- Genre: Drama
- Directed by: Nayana Shyam
- Starring: Nidhi Bhanushali; Bhagyashree Limaye; Anvesha Vij; Nitya Mathur;
- Country of origin: India
- Original language: Hindi
- No. of seasons: 1
- No. of episodes: 5

Production
- Production location: India
- Running time: 25 mins

Original release
- Network: Amazon miniTV
- Release: 14 June 2024

= Sisterhood (web series) =

2024 Indian TV series

Sisterhood is an Indian Hindi-language drama television series directed by Nayana Shyam.

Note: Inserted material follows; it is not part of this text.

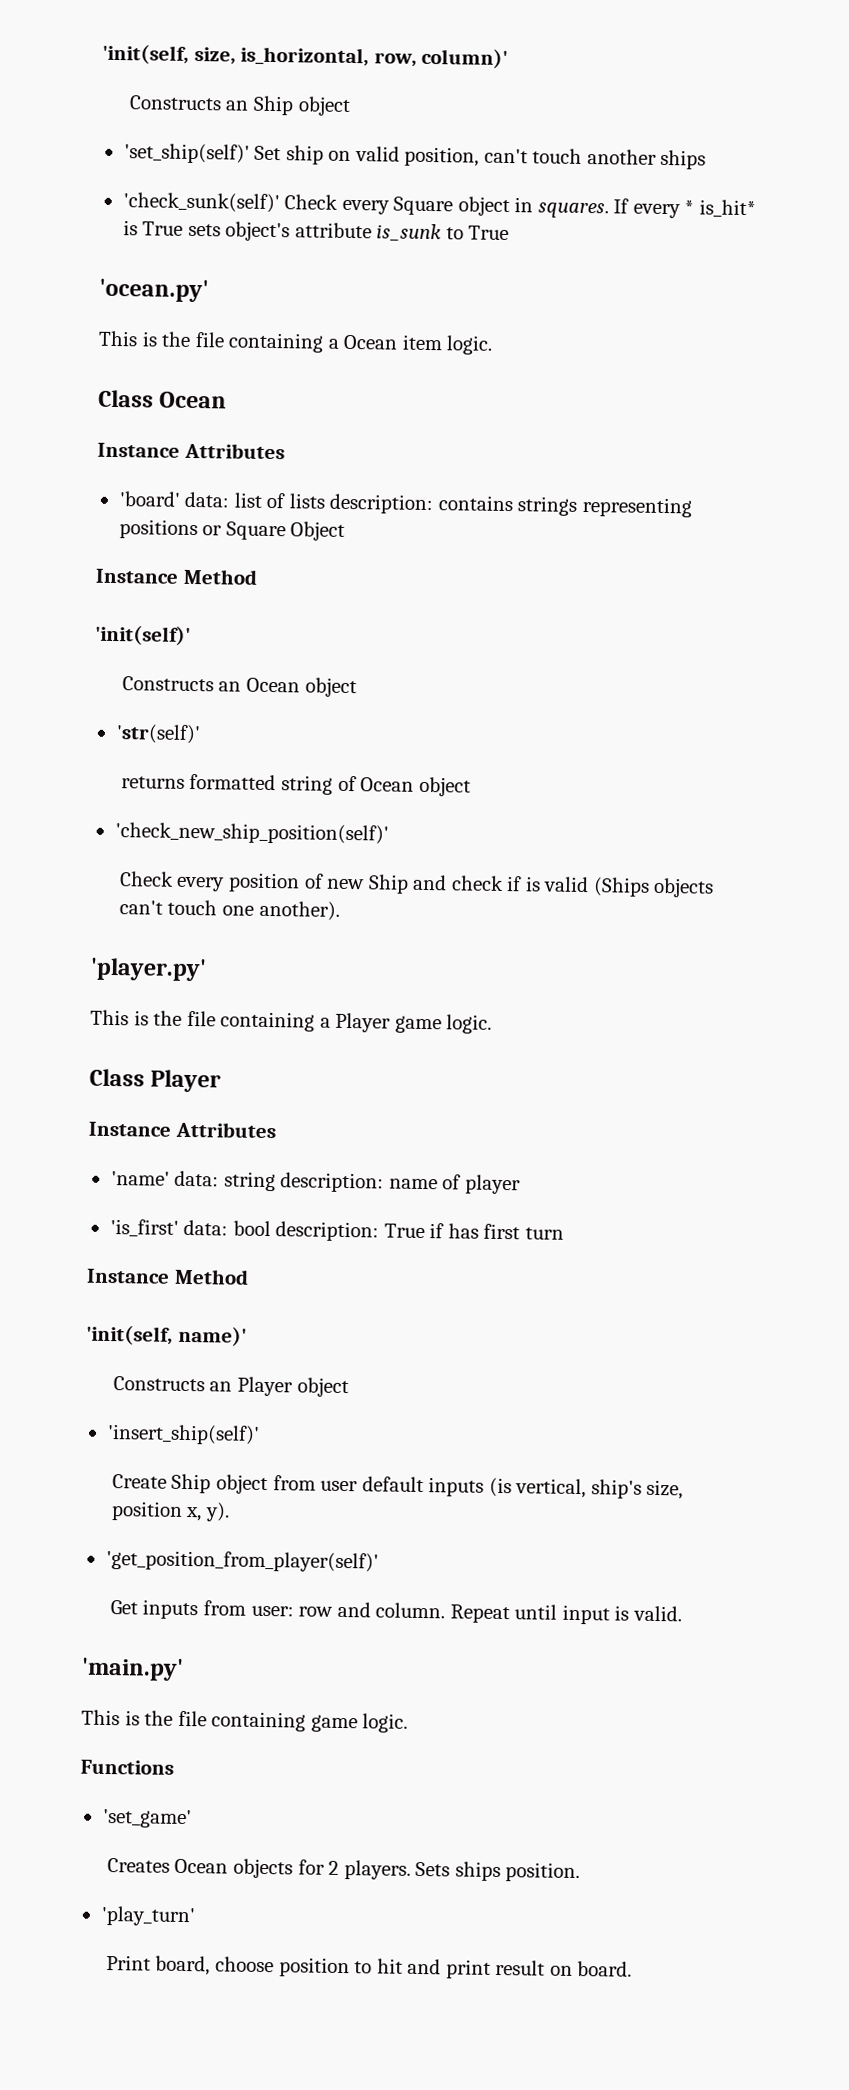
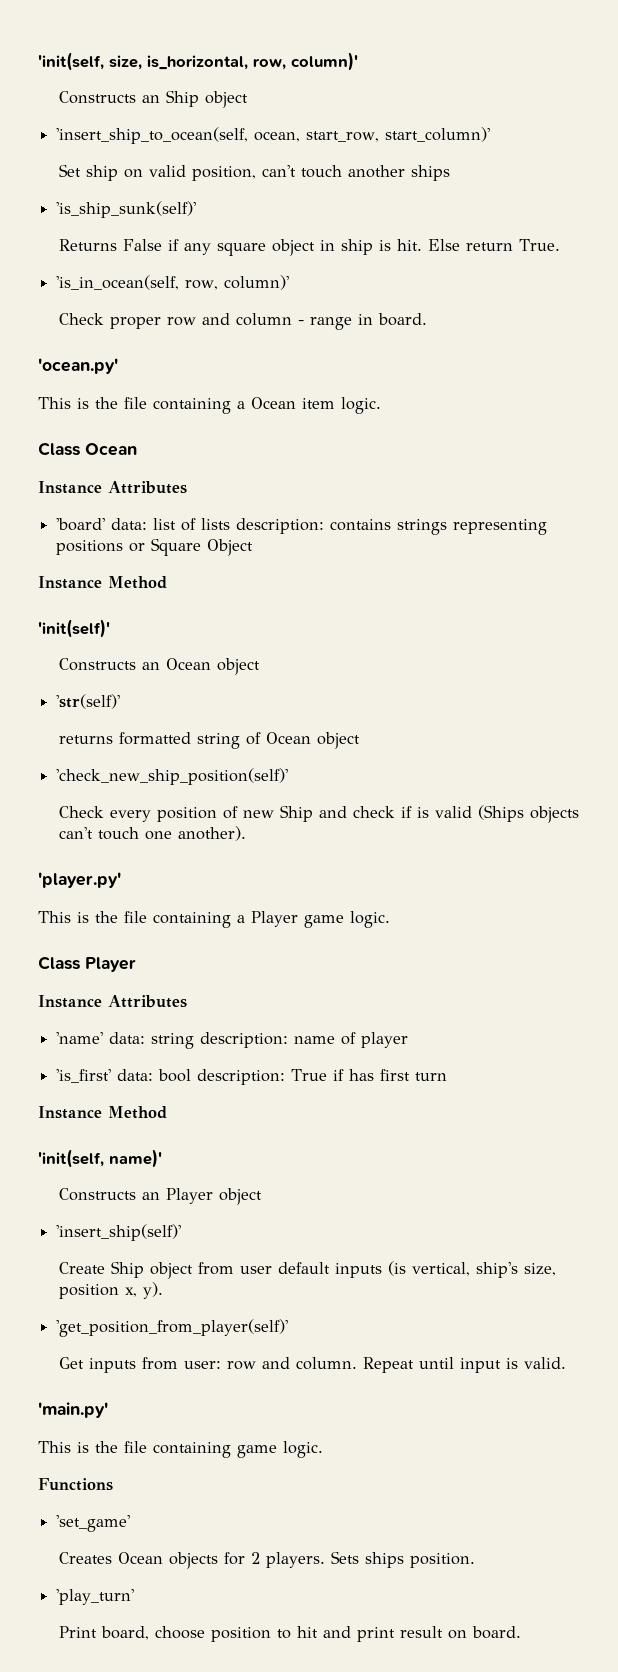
[123,143,250,164] 'set_ship(self)' -> [56,127,491,144] 'insert_ship_to_ocean(self, ocean, start_row, start_column)' //
[122,192,756,219] [122,220,510,243] 'check_sunk(self)' Check every Square object in squares. If every * is_hit* is True sets object's attribute is_sunk to True -> [56,201,197,218] [58,239,560,256] [56,275,290,290] [58,313,427,330] 'is_ship_sunk(self)' // Returns False if any square object in ship is hit. Else return True. // 'is_in_ocean(self, row, column)' // Check proper row and column - range in board.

The series features Nidhi Bhanushali, Bhagyashree Limaye, Anvesha Vij and Nitya Mathur in the lead role. The first season premiered on Amazon miniTV on 14 June 2024.

==Cast==
- Nidhi Bhanushali as Gargi Oberoi, a new student who intends to transfer after six months
- Bhagyashree Limaye as Ann D'Silva, a repeating student who is naive in nature
- Anvesha Vij as Zoya Baig, the topper of the class and Nikita's best friend
- Nitya Mathur as Nikita Waghmare, a rebel girl and Zoya's best friend
- Saumya Uniyal as Kiara Sharma, the girls' rival
- Meenal Kapoor as Sister Dianne
- Sangeetha Balachandran as Sister Rosie

== Episodes ==

| Series | Episodes |  | Originally released |  |
|---|---|---|---|---|
| 1 | 5 |  | 14 June 2024 |  |

== Music ==

Tracklist
| No. | Title | Length |
|---|---|---|
| 1. | "Tu Yaar Hay Wohi" |  |
| 2. | "Gucchad Mucchad" |  |

==Reception==
Ashna Santosh of Times now News praised the story, direction as well as the acting performances of the show and gave it a rating of 3 out of 5 saying that, Each actress brings depth to her character, making the friendships feel genuine and heartfelt. Their chemistry on screen is palpable, drawing viewers into their world and making the story all the more compelling. Director Nayana Shyam has done a fantastic job of capturing the nuances of teenage life. The story is well-paced, and the episodes are filled with moments that are both touching and entertaining. Archika Khurana from Times of India gave it a rating 3 out of 5 saying that Each character stands out with distinct and relatable traits reminiscent of school acquaintances. Gargi exudes confidence, Zoya embodies discipline, Nikita epitomizes rebellion, and Ann displays naivety, with each character adding depth and unique flair to the series.